A Grumman AA5b Tiger will do that readily; a complete aircraft will be around £25k, so £5k should buy you around a 20% share.
The slightly less capable Grumman AA5a Cheetah will be a bit cheaper, but you'll struggle slightly to meet your payload requirements.
I have a Cheetah (share), airways fit (2xVOR, DME, ILS, ADF, single axis autopilot, 2 radios, 2 altimeters, mode-S generally supplemented by my personal GPS), 6 hours endurance with 2PoB, 3 hours endurance with 3PoB [200 litres capacity, burns about 30 litres/hr, but not brilliant payload]. We run it (across the syndicate) at a nominal £20k purchase value, £90/hr, and £800/month divided between us all - and that's operating from a very expensive airport and keeping it on public transport with some training use. You should be able to bring that £800 down a long way on private category, from a small airfield, with named and reasonaby experienced pilots - I'm guessing you can probably halve it: so maybe £80/month each for 5 sensible owners, putting £5k in each to purchase.)
Comparing the two, the AA5b will have about another 150lb payload, but burn around another 5 litres/hr than the AA5a, maybe increasing cruise from ~105kn to ~110 kn.
The one thing an AA1 or AA5 won't give you is anti-icing capability, but nor will pretty much anything else under £100k. (The AA1 is basically a 2 seat AA5 and generally quite a lot cheaper, they're going for around £14k second hand at the moment.)
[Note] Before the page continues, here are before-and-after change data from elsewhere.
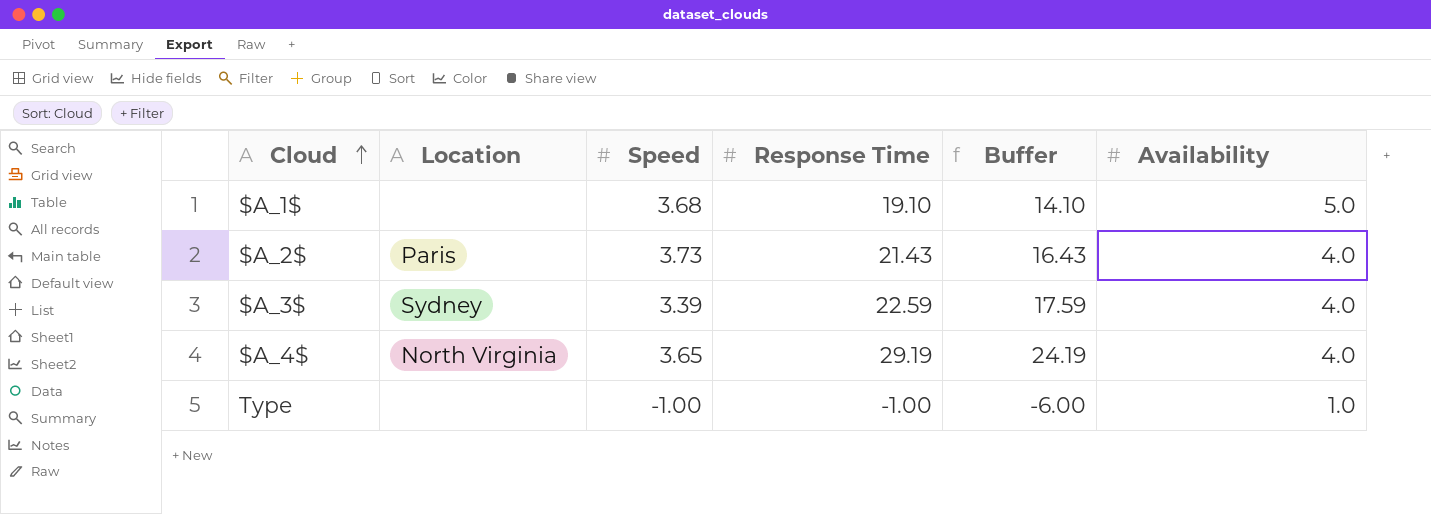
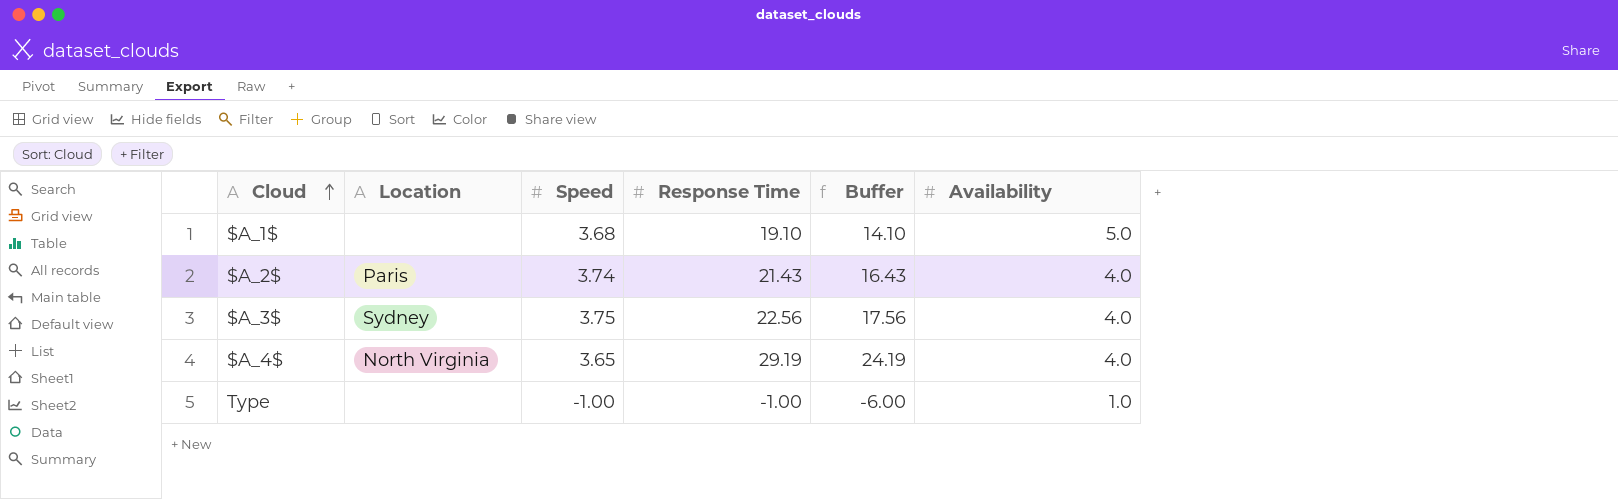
$A_2$ | Speed: 3.73 -> 3.74
$A_3$ | Speed: 3.39 -> 3.75
$A_3$ | Response Time: 22.59 -> 22.56
$A_3$ | Buffer: 17.59 -> 17.56

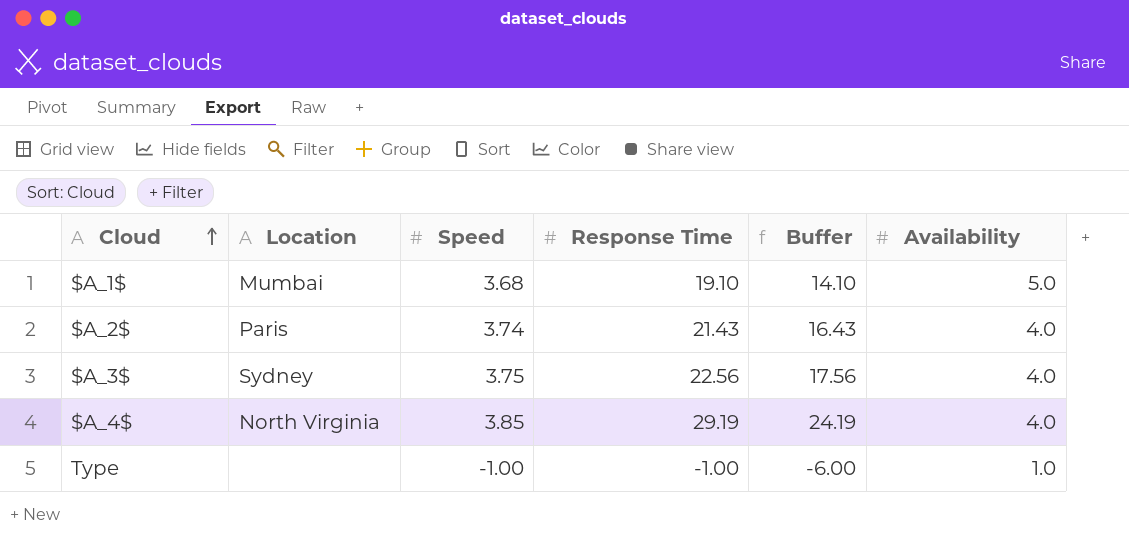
$A_1$ | Location: none -> Mumbai
$A_4$ | Speed: 3.65 -> 3.85

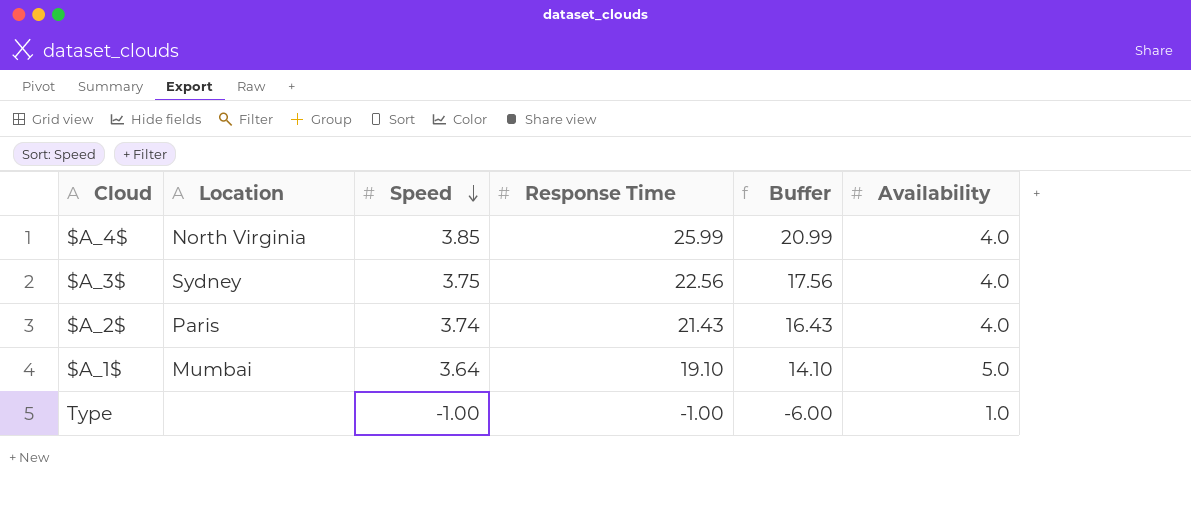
row order: Cloud ascending -> Speed descending
$A_4$ | Response Time: 29.19 -> 25.99
$A_4$ | Buffer: 24.19 -> 20.99
$A_1$ | Speed: 3.68 -> 3.64

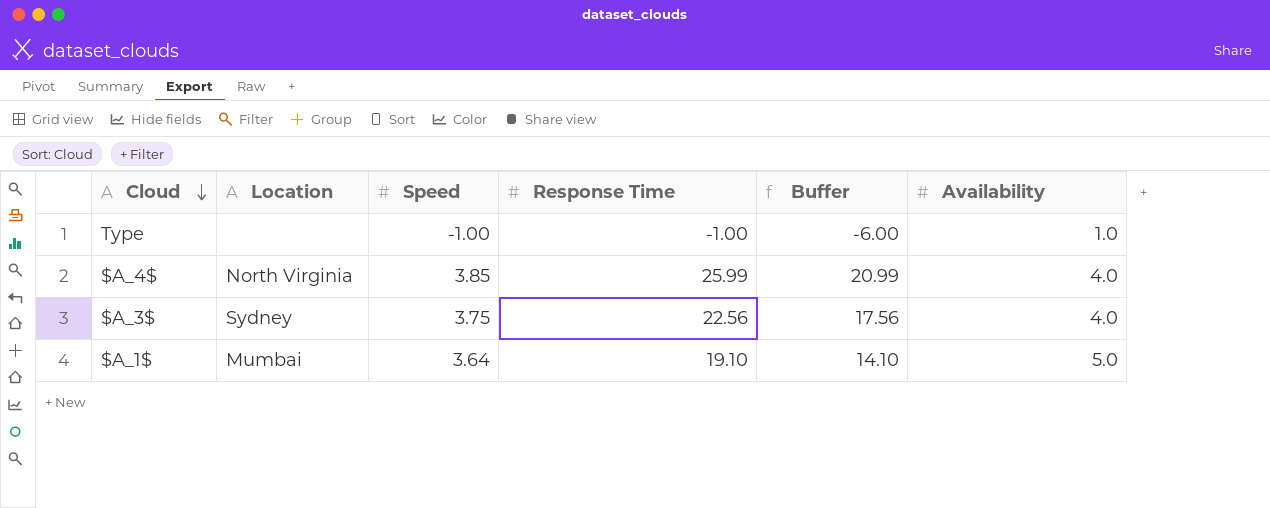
row order: Speed descending -> Cloud descending
row $A_2$: Paris | 3.74 | 21.43 | 16.43 | 4.0 -> none

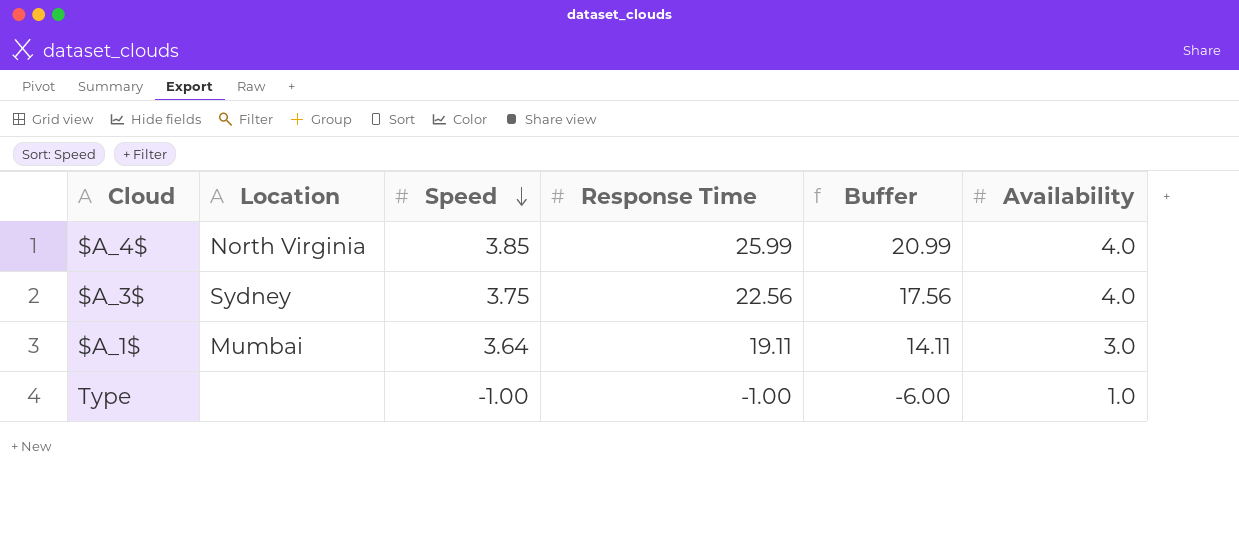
row order: Cloud descending -> Speed descending
$A_1$ | Response Time: 19.10 -> 19.11
$A_1$ | Buffer: 14.10 -> 14.11
$A_1$ | Availability: 5.0 -> 3.0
For what it's worth, with 140hrs at the time on PA28s (okay yes, and about 1000 hours on other things as well), I had a go in the AA5 and took about 90 minutes to be an utter convert. Nicer cockpit, I like the slide-back canopy, lighter control forces, better avionics fit than you normally get in a PA28. If the Autopilot ever worked, it had a yaw trimmer, and it was anti-iced, it'd be perfect. For the money, I think it's the best light tourer I've yet seen.